That is, the auxiliary lights 5a and 5b are turned on (O
The condition for N) is that the lighting switch 23 is turned on and the back flag is on (“writing switch = ON and back flag = ON”), and the auxiliary lights 5a and 5b are turned off (OFF). The condition to be set is that the lighting switch 23 is turned off or the back flag is turned off (“writing switch = OFF or back flag = OFF”).

The above steps S170 to S18
0 means that the lights (headlights 1a, 1b, steer light 3
a, 3b and the auxiliary lights 5a, 5b) are turned on / off (light-off control).

Next, the operation of the vehicle lighting device will be described with reference to the timing chart shown in FIG.

First, when the lighting switch 23 is turned on as shown in step (1) of FIG. 6 with the vehicle stopped, the following processing is performed according to the main flowchart shown in FIG.

A. Acceleration determination vehicle speed S is 0 km / h (step S100), vehicle speed S one second before
Since 0 is 0 km / h (step S105), the acceleration (S-S0) becomes 0 (step S110). Therefore, by comparison with the threshold value (step S115: N
O), the acceleration flag is turned off (step S12)
5).

B. The back mode determination back flag is OFF (step S130: YES),
Shift position (position) is reverse position (R range)
(Step S135: NO), the back flag is not changed.

[0062] c. The light-on / off control headlamps 1a and 1b are "lighting switch = ON".
Since the condition (1) is satisfied, the light is turned on (ON) (step S170). The steer lamps 3a and 3b are turned on (ON) because the condition of "writing switch = ON and back flag = OFF" is satisfied (step S17).
5). The auxiliary lamps 5a and 5b are provided with a “lighting switch =
Since the condition of “ON and back flag = ON” is not satisfied, the condition is the same as before (step S180).

As a result, the headlights 1a and 1b are turned on (O
N), the steer lamps 3a, 3b are turned on (ON), and the auxiliary lamps 5a, 5b remain off (OFF).

Thereafter, as shown in steps (2) and (3) shown in FIG. 6, when the shift lever of the vehicle is shifted to the R range and running starts, the following processing is performed according to the main flowchart shown in FIG. .

A. The acceleration determination vehicle speed S is less than 0 km / h (step S100). Since the vehicle speed S0 one second before is 0 km / h (step S105), the acceleration (S-S0) is less than 0 (step S110).
Therefore, by comparison with the threshold value (step S115:
(NO), the acceleration flag is turned off (step S12)
5).

B. The back mode determination back flag is OFF (step S130: YES),
Shift position (position) is reverse position (R range)
Since the vehicle speed S exceeds 0 km / h (step S135: YES), the back flag is turned ON (step S145).

[0067] c.
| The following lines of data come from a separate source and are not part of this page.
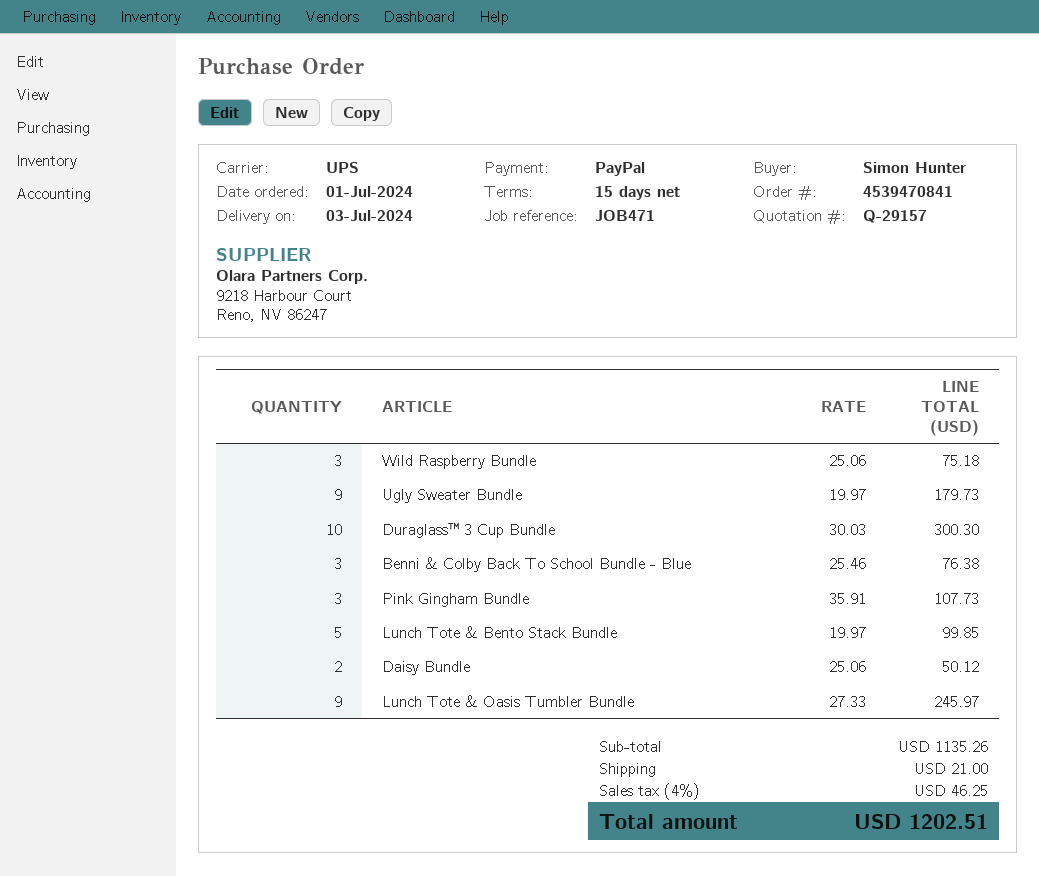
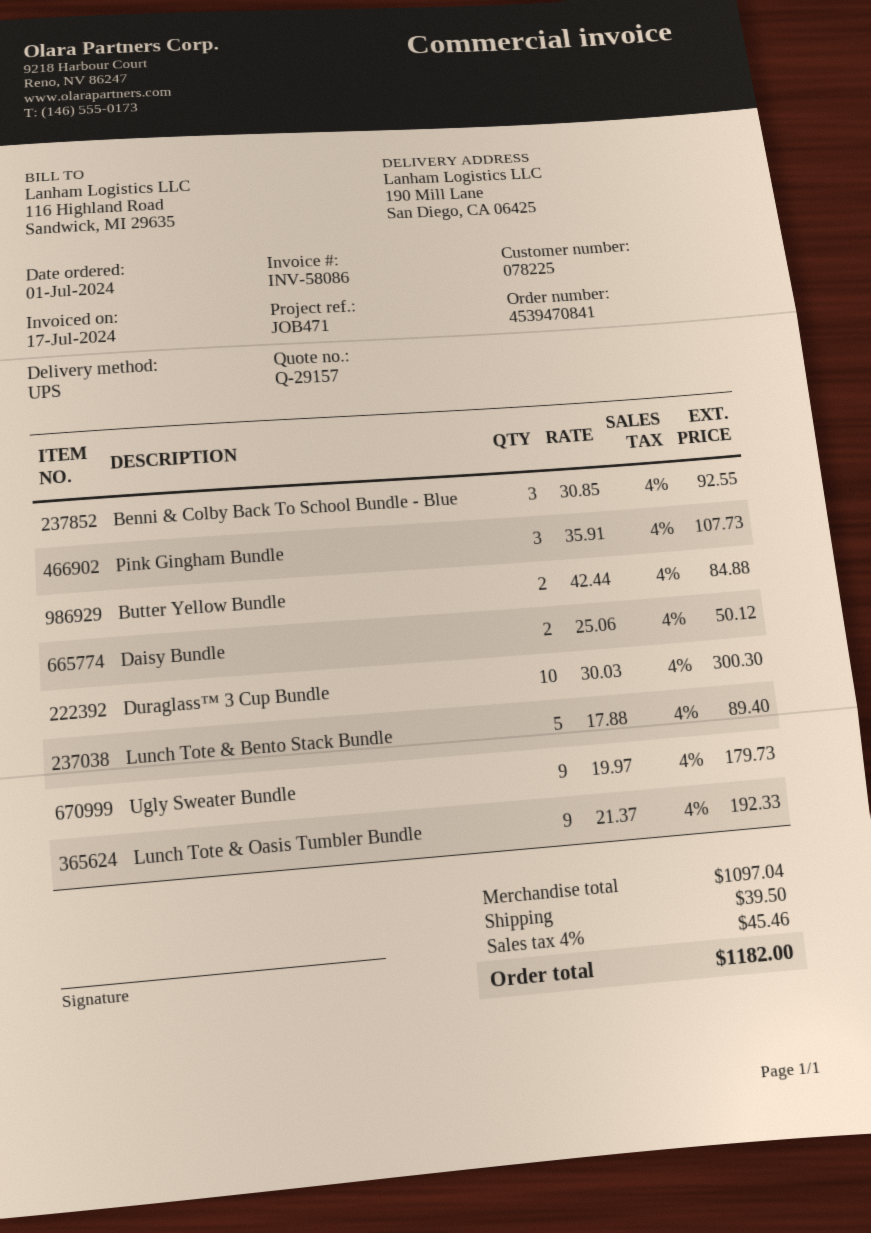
Wild Raspberry Bundle: 3 x 25.06 = 75.18 -> none
Benni & Colby Back To School Bundle - Blue: 3 x 25.46 = 76.38 -> 3 x 30.85 = 92.55
Lunch Tote & Bento Stack Bundle: 5 x 19.97 = 99.85 -> 5 x 17.88 = 89.40
Lunch Tote & Oasis Tumbler Bundle: 9 x 27.33 = 245.97 -> 9 x 21.37 = 192.33
Butter Yellow Bundle: none -> 2 x 42.44 = 84.88
subtotal: 1135.26 -> 1097.04
shipping: 21.00 -> 39.50
tax: 4% = 46.25 -> 4% = 45.46
total: 1202.51 -> 1182.00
The light-on / off control headlamps 1a and 1b are "lighting switch = ON".
Is satisfied, the condition is the same as before (step S170). The steer lamps 3a and 3b are turned off (OFF) because the condition of "lighting switch = OFF or back flag = ON" is satisfied (step S1).
75). The auxiliary lights 5a and 5b are turned on (ON) because the condition of "writing switch = ON and back flag = ON" is satisfied (step S180).
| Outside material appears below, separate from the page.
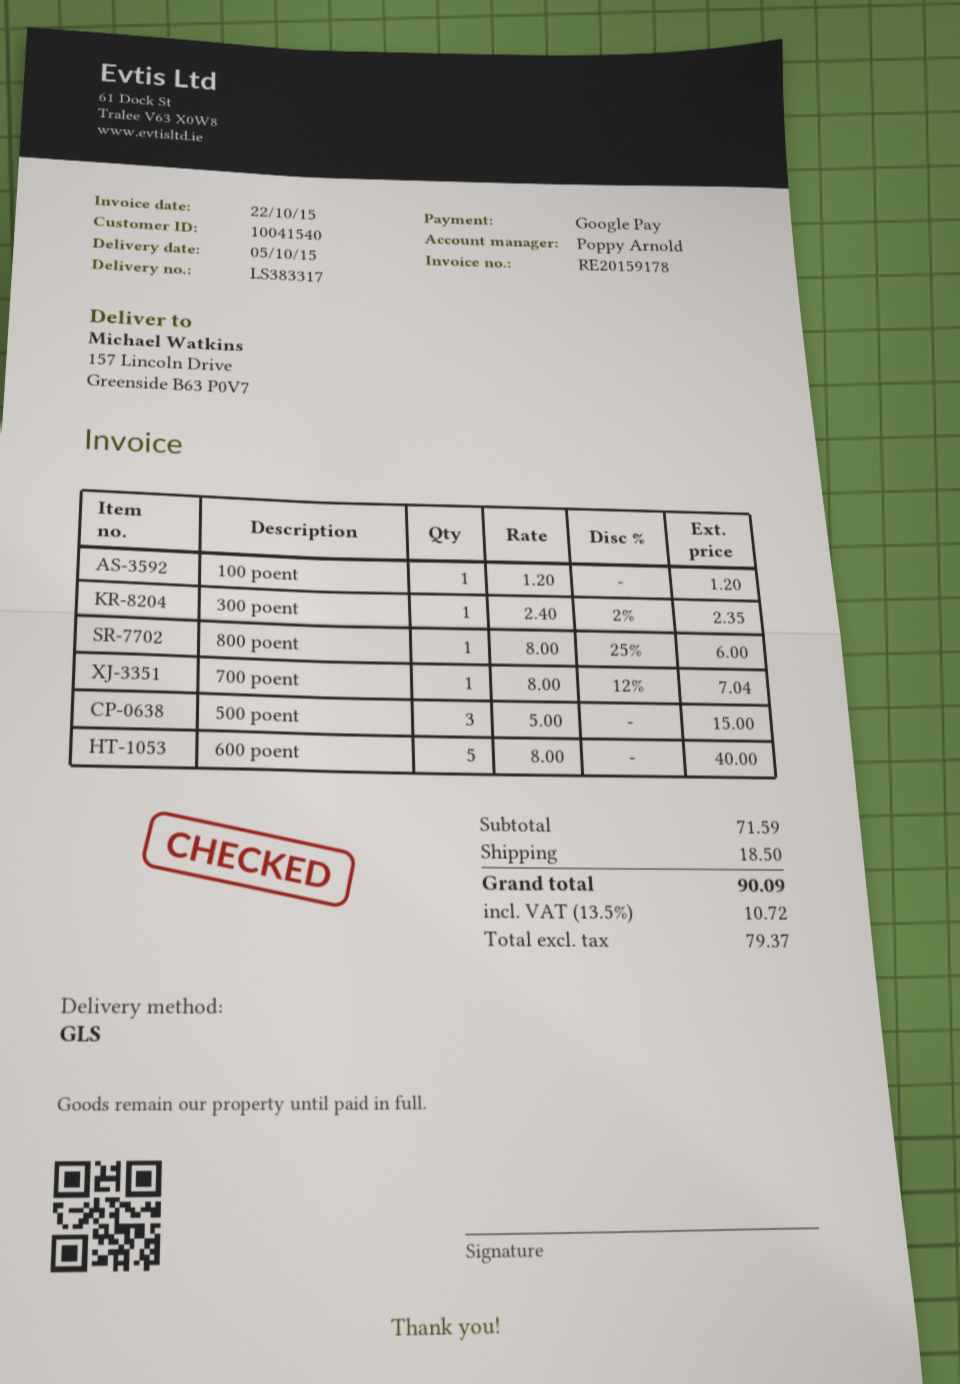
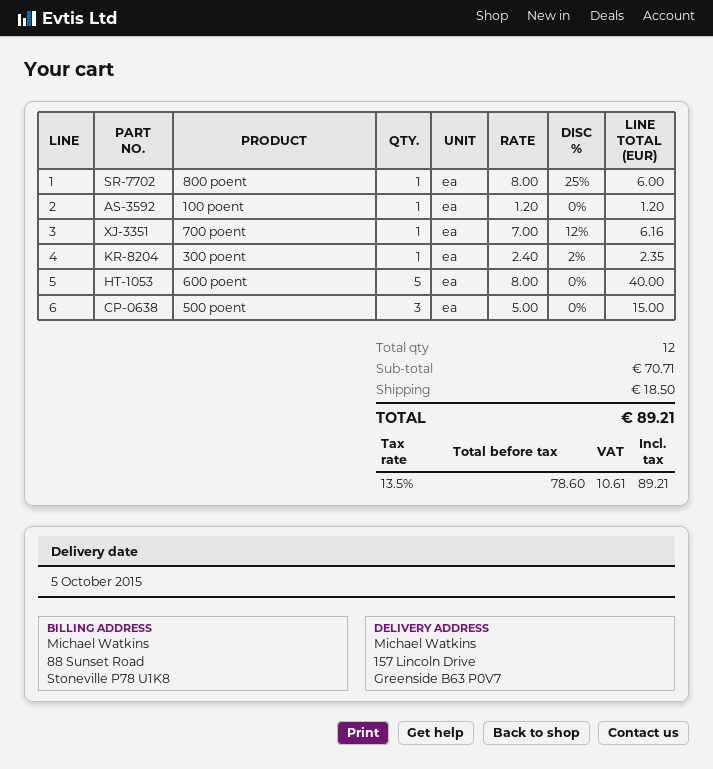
700 poent: 1 x 8.00 - 12% = 7.04 -> 1 x 7.00 - 12% = 6.16
subtotal: 71.59 -> 70.71
net: 79.37 -> 78.60
tax: 13.5% = 10.72 -> 13.5% = 10.61
total: 90.09 -> 89.21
As a result, the headlights 1a and 1b are turned on (O
N), and the steer lamps 3a and 3b are turned off (O
FF), and the auxiliary lights 5a and 5b are turned on (ON).

Thereafter, as shown in step (4) shown in FIG.
When the vehicle once stops and moves forward (slow acceleration), the following processing is performed according to the main flowchart shown in FIG.

A. The acceleration determination vehicle speed S exceeds 0 km / h (step S100), and since the vehicle speed S0 one second before is 0 km / h (step S105), the acceleration (S-S0) exceeds 0 (step S110).
However, since the acceleration is smaller than the threshold (step S115: NO), the acceleration flag is turned off (step S125).

B. The back mode determination back flag is ON (step S130: NO), the shift position (position) is other than the reverse position (R range) (step S150: YES), the vehicle speed S exceeds 0 km / h (step S155: YES), and acceleration is performed. Since the flag is OFF (step S160: NO), the back flag is not changed.

[0072] c. The light-on / off control headlamps 1a and 1b are "lighting switch = ON".
Is satisfied, the condition is the same as before (step S170). The steer lamps 3a and 3b remain as they are because the condition of "lighting switch = ON and back flag = OFF" is not satisfied (step S).
175). The auxiliary lights 5a and 5b remain as they are because the condition of "lighting switch = OFF or back flag = OFF" is not satisfied (step S18).
0).

As a result, the headlights 1a and 1b are turned on (O
N), and the steer lamps 3a and 3b are turned off (O
FF) and the auxiliary lights 5a and 5b are turned on (O
N).

Thereafter, as shown in step (5) shown in FIG.
When the vehicle stops once again and moves backward, the following processing is performed according to the main flowchart shown in FIG.

A. Acceleration determination vehicle speed S is 0 km / h (step S100), vehicle speed S one second before
Since 0 exceeds 0 km / h (step S105), the acceleration (S-S0) becomes less than 0 (step S110). Therefore, by comparison with the threshold value (step S115: N
O), the acceleration flag is turned off (step S12)
5).

B. Since the back mode determination back flag is ON (step S130: NO) and the shift position (position) is the reverse position (R range) (step S150: NO), the back flag is not changed.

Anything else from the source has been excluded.